He did much for the “Europeanization”, but as much for the cultural isolation of the local society: he used to invite local representatives to the shining balls and evenings, support literal development of local languages; for example, the first Georgian theatre was established during his term. In general terms, the period of the Russian reign from Yermolov to Vorontsov inclusively was extremely happy time for the spiritual bloom of population of the province and strengthening of the Russian cause as well… By the way, the Georgian poetry being remarkable for such an exhausted and small people had blossomed. The names of Baratov, Vakhtang Orbeliany, and later on – princes Ilya Chavchavadze, Akaky Ceretely and others are quite popular across the Caucasus and their works have been translated into many European languages.
Being the Russian patriot for his feelings and intentions knyaz Vorontsov for his mindset and political programme was rather western-European, Anglo man with aristocratic tendencies. It’s not only he attached extensive interpretation to the Georgian feudal views and rules, but introduced excessively aristocratic and absolutely alien elements into the life of the Muslim population, which was democratic by nature of its religion and racial traditions.
Enormous emergence of knyaz, beks, agalars and others was harming not only interests of popular life and rational Russianization, but representatives of the higher class themselves, and consequently has created such order of things, where one could hardly miss political and social danger. Once having multiplied the higher class artificially knyaz Vorontsov paved the way to its devastation because life became more complicated and dearer. Thereafter that class absolutely lost its prestige, although that state official pinned exaggerated hopes on its unifying role. There is a conjecture that it was not a mistake by Vorontsov, quite to the contrary, it was farsighted policy aimed to weaken the strongest local elements.
Nevertheless, his name is extremely popular across the Transcaucasia mainly because he had acknowledged legality and usefulness of original cultural development of local tribes under the Russian rule and spiritual influence.

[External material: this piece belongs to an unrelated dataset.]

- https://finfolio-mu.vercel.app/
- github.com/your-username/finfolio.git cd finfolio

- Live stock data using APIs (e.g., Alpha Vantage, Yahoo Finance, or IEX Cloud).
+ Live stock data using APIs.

Besides, he didn’t spare efforts and money for the economic progress of the country; closely studied all needs of population and sought possibly more frequent immediate communication with it. There are still many simple people can be found in the Caucasus recalling with admiration that knyaz Mikhail Semenovich in person had a talk with them about their life.
The schools blossoming under military regiments in time of knyaz Vorontsov had a huge importance for state; their curricula was narrow, but taught well and there on top of all and most important were elements of breeding and discipline, almost unavailable now at the Russian school at all from top to bottom. A real plethora of outstanding commanders, administrators and public actors was brought up by the military schools of the Vorontsov period.

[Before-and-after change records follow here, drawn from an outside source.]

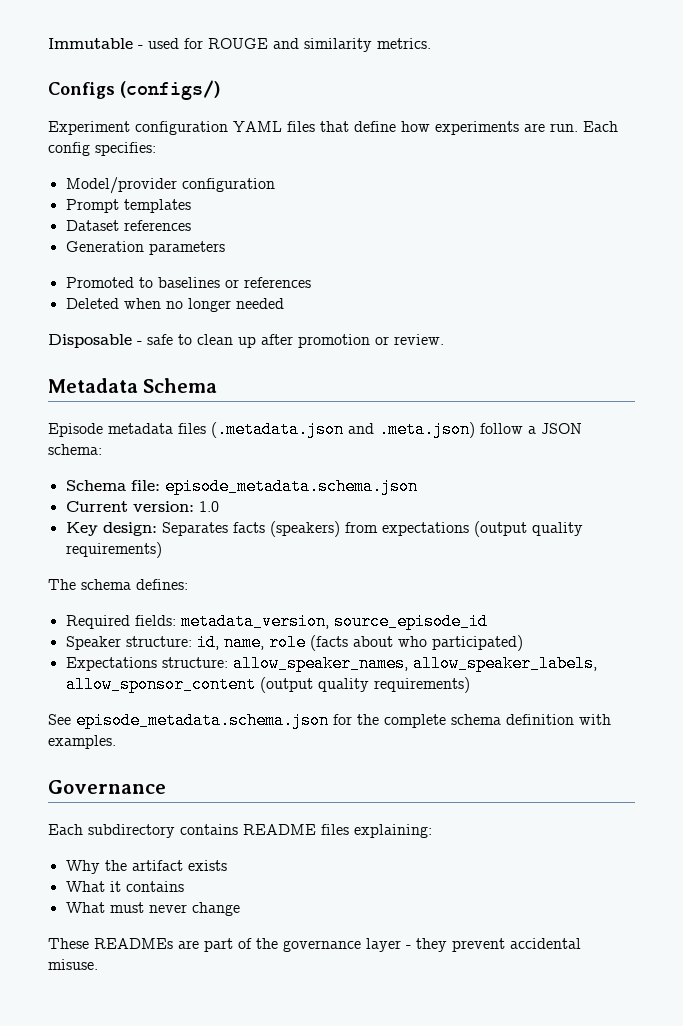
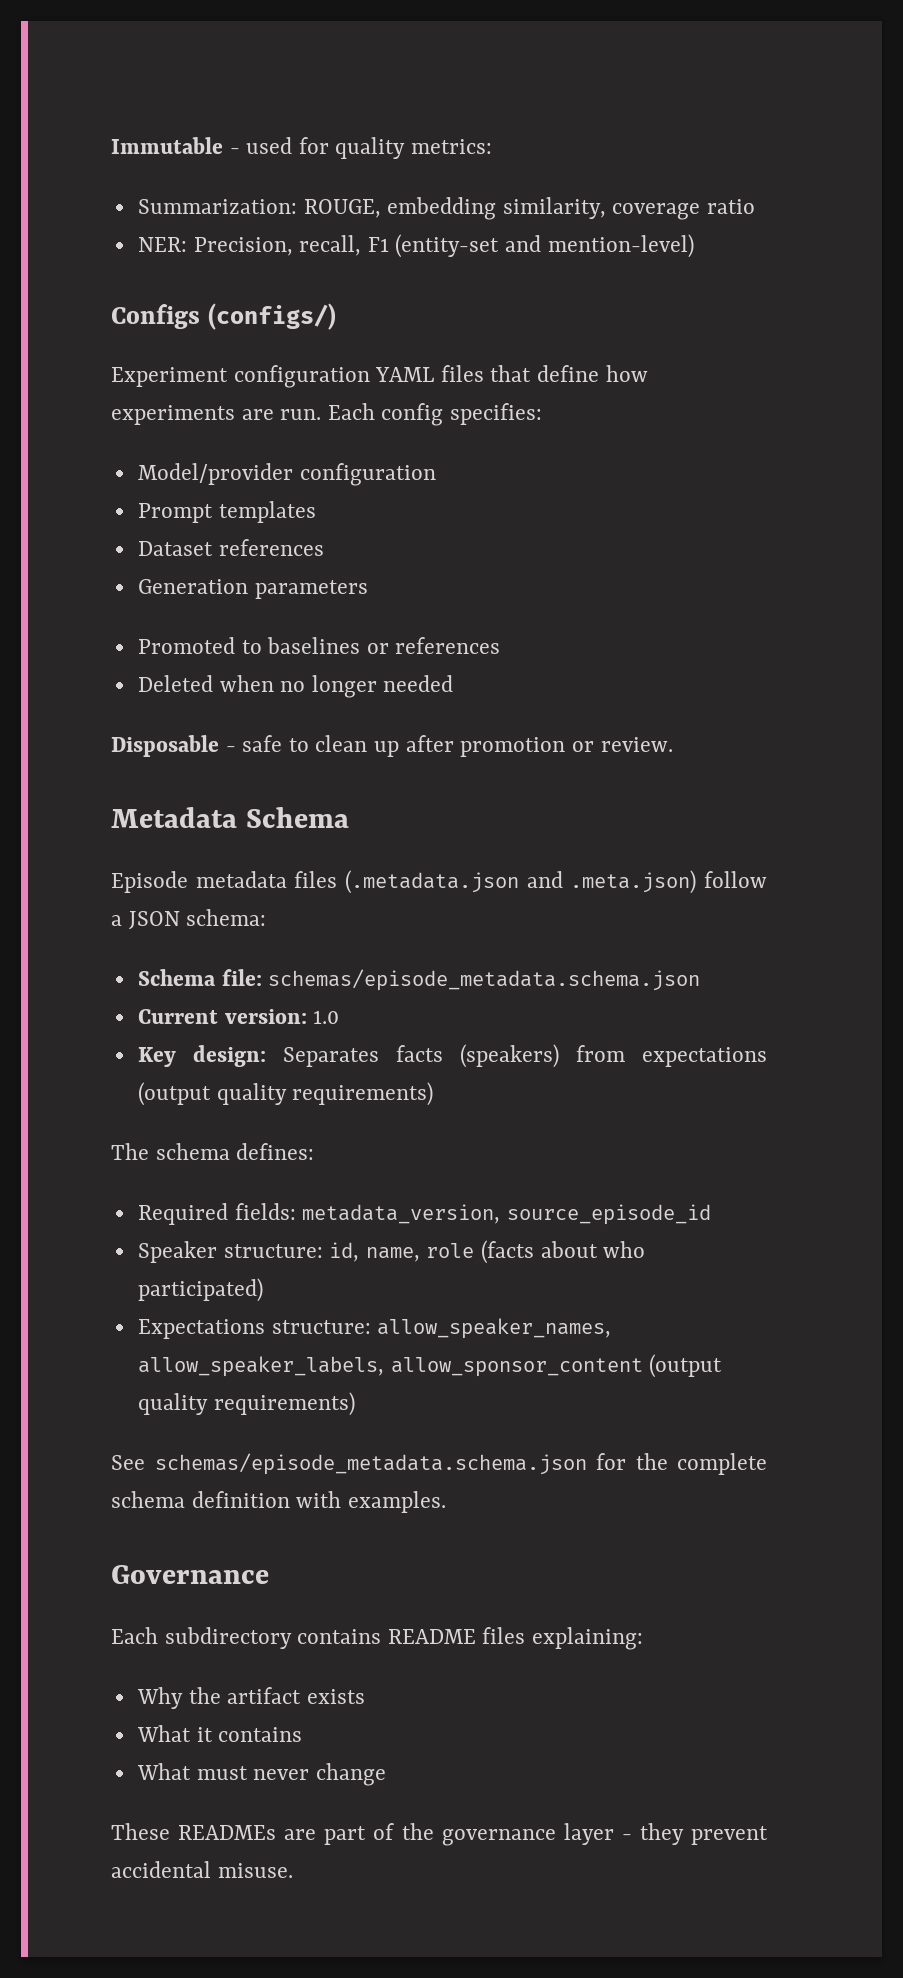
- Immutable - used for ROUGE and similarity metrics.
+ Immutable - used for quality metrics:
+ Summarization: ROUGE, embedding similarity, coverage ratio
+ NER: Precision, recall, F1 (entity-set and mention-level)
- Schema file: episode_metadata.schema.json
+ Schema file: schemas/episode_metadata.schema.json
- See episode_metadata.schema.json for the complete schema definition with examples.
+ See schemas/episode_metadata.schema.json for the complete schema definition with examples.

The epoch of reforms of the sixties had complicating and nearly fatal outcomes for the Russian cause in the province and the way of life of local population. The socalled “civil administration” introduced before the 60’s in some places of the region also heavily damaged the Russian cause, because people without school and institutions without traditions have emerged on the scene. Old fundaments were being destroyed and there was no appropriate material for new creative work. Absolutely alien laws and cabinet utopias were called to rule life instead of customs and views naturally grown on the original local ground, although the rest of Russia, which is relatively closer to the western-European order, still did not digest them itself.
Liberation of peasants in accordance with the premature and quickly drafted plan turned the social order established in the regions of Transcaucasia since prehistoric times upside down. In addition, that thrust was unskilled and incomplete: despite legal abolition of serfdom, it still exists in practice in many places of the Tiflis and Kutaisi provinces where temporarily-commissioned peasants find burden of dependence on the landlords heavier than if they were their slaves legally.

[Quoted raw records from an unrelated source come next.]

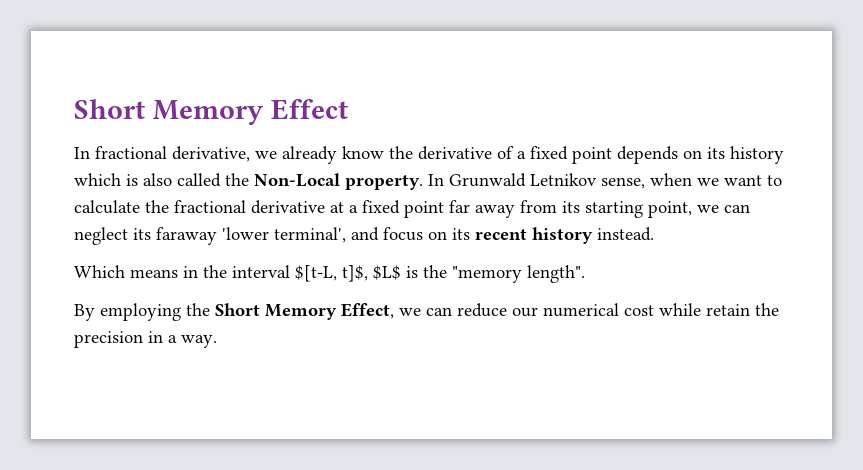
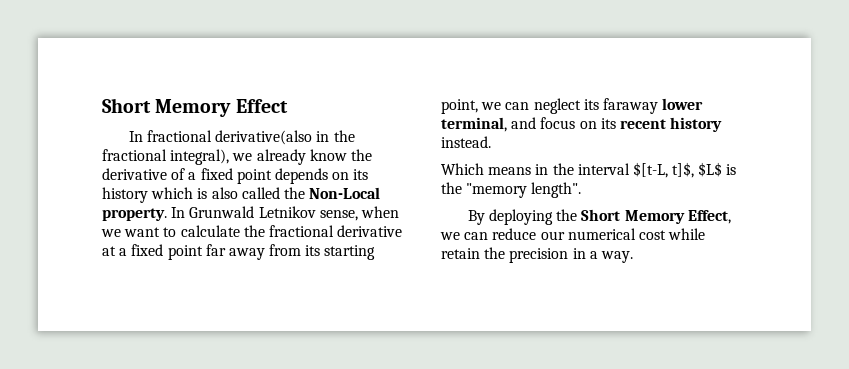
- In fractional derivative, we already know the derivative of a fixed point depends on its history which is also called the Non-Local property.
+ In fractional derivative(also in the fractional integral), we already know the derivative of a fixed point depends on its history which is also called the Non-Local property.
- In Grunwald Letnikov sense, when we want to calculate the fractional derivative at a fixed point far away from its starting point, we can neglect its faraway 'lower terminal', and focus on its recent history instead.
+ In Grunwald Letnikov sense, when we want to calculate the fractional derivative at a fixed point far away from its starting point, we can neglect its faraway lower terminal, and focus on its recent history instead.
- By employing the Short Memory Effect, we can reduce our numerical cost while retain the precision in a way.
+ By deploying the Short Memory Effect, we can reduce our numerical cost while retain the precision in a way.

Simultaneously wide opportunities became open for development and progress of that element, which itself doesn’t make a positive influence on the life anywhere, and especially in the Caucasus, since negative professional characteristics are aggravated there by racial faults and tendencies. We refer to those Armenian exploiters, who since the sixties with special diligence and freely started sucking all waters out of the local population. I do not speak here indiscriminately about all Armenian people, but about the class of kulaks, usurers and shadow businessmen representing strongly coloured element characteristic for this tribe. Both the nobles and peasants were trapped in the web of those predators,
The sharper socio-economic reform, the more diligent must be service for its realization discharged by stable, but flexible state and public institutions: administration, courts, educational centres, press etc. Meanwhile everything of that was subjected to reforms simultaneously and from the point of view of interests of the Russian cause in the Caucasus everything changed to worse. Legal formalism for people historically taught to quick decision on nature of the case; competitive court process for people who have athletics developed in their blood for centuries; transfer of life important issues from authority of military class, regarded by local population as having prestige of recent victories, to hands of poorspirited Caucasian bureaucracy still including great percentage of offal; classical system with refuse from breeding tasks for children of martial, vivid tribes, who historically had no inclination to large portions of dreary book knowledge, obviously crippled by its inapplicability in life; and finally, Greek gifts of the Russian public opinion and press of the period of self-nihilism and loss of national sense – undoubtedly all that was poisonous spiritual food from prospective of the Russian interests. The Caucasian press since the sixties is full of highly insolent mockery over those interests. Even that what was in the mainland Russia tough, but reasonable and benevolent for consequences criticism of defects of our life, in the Caucasian province used to be and still is a pretext for gloating ridicule, indiscriminate denial of everything Russian in creative sense of this word.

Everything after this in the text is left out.